Percentual de domicílios com TV paga cai no RN

Entre 2016 e 2024, o percentual de domicílios sem televisão aumentou gradativamente no Rio Grande do Norte, conforme a Pesquisa Nacional de Amostra por Domicílios Contínua (Pnad Contínua). Enquanto em 2016 esse percentual estava abaixo de 5%, em 2024 se aproximou dos 10% no estado.

A posse de serviço de televisão por assinatura reduziu-se de 2016 a 2024. No Brasil, o percentual caiu de 33,9% para 24,3%; no Nordeste, de 18,5% para 13,3%; e no Rio Grande do Norte, de 29,1% para 19,4%.

Conforme observado, o principal motivo para a ausência de TV por assinatura em 2024 foi a falta de interesse pelo serviço, superando o custo elevado que liderava em 2016. No Rio Grande do Norte, 55,1% dos domicílios alegaram desinteresse, enquanto apenas 30,4% mencionaram o preço.

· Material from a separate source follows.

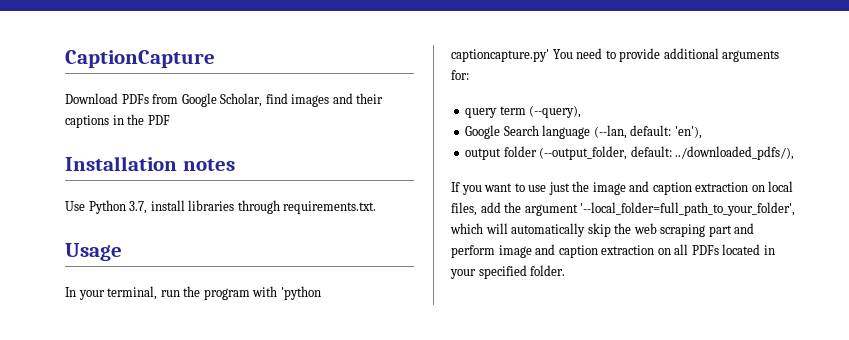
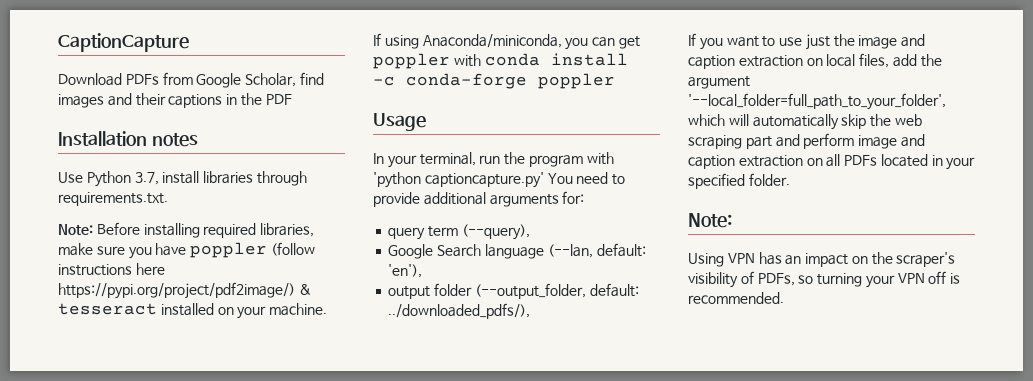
(377, 207) none -> [58,222,315,238] [58,242,315,259] [58,263,165,276] [58,282,311,299] [58,303,328,319] [373,33,640,50] [373,53,628,69] [373,73,615,89] // Note: Before installing required libraries, make sure you have poppler (follow instructions here https://pypi.org/project/pdf2image/) & tesseract installed on your machine. // If using Anaconda/miniconda, you can get poppler with conda install -c conda-forge poppler
(566, 270) none -> [688,213,732,228] [688,252,956,267] [688,271,961,288] [688,292,784,304] // Note: // Using VPN has an impact on the scraper's visibility of PDFs, so turning your VPN off is recommended.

O acesso a serviços pagos de streaming de vídeo apresentou recuperação em 2024 no RN, após queda em 2023. O número de domicílios com acesso subiu de 347 mil para 375 mil, representando 31% do total. No Brasil, o percentual retornou ao patamar de 2022 (43,4%). A oscilação pode refletir fatores econômicos, como a retomada do consumo após pandemia, e mudanças nos hábitos de mídia, com parte da população migrando entre serviços conforme a renda disponível. A coexistência com canais abertos e fechados aponta para um cenário de pluralidade nas formas de acesso à informação e entretenimento.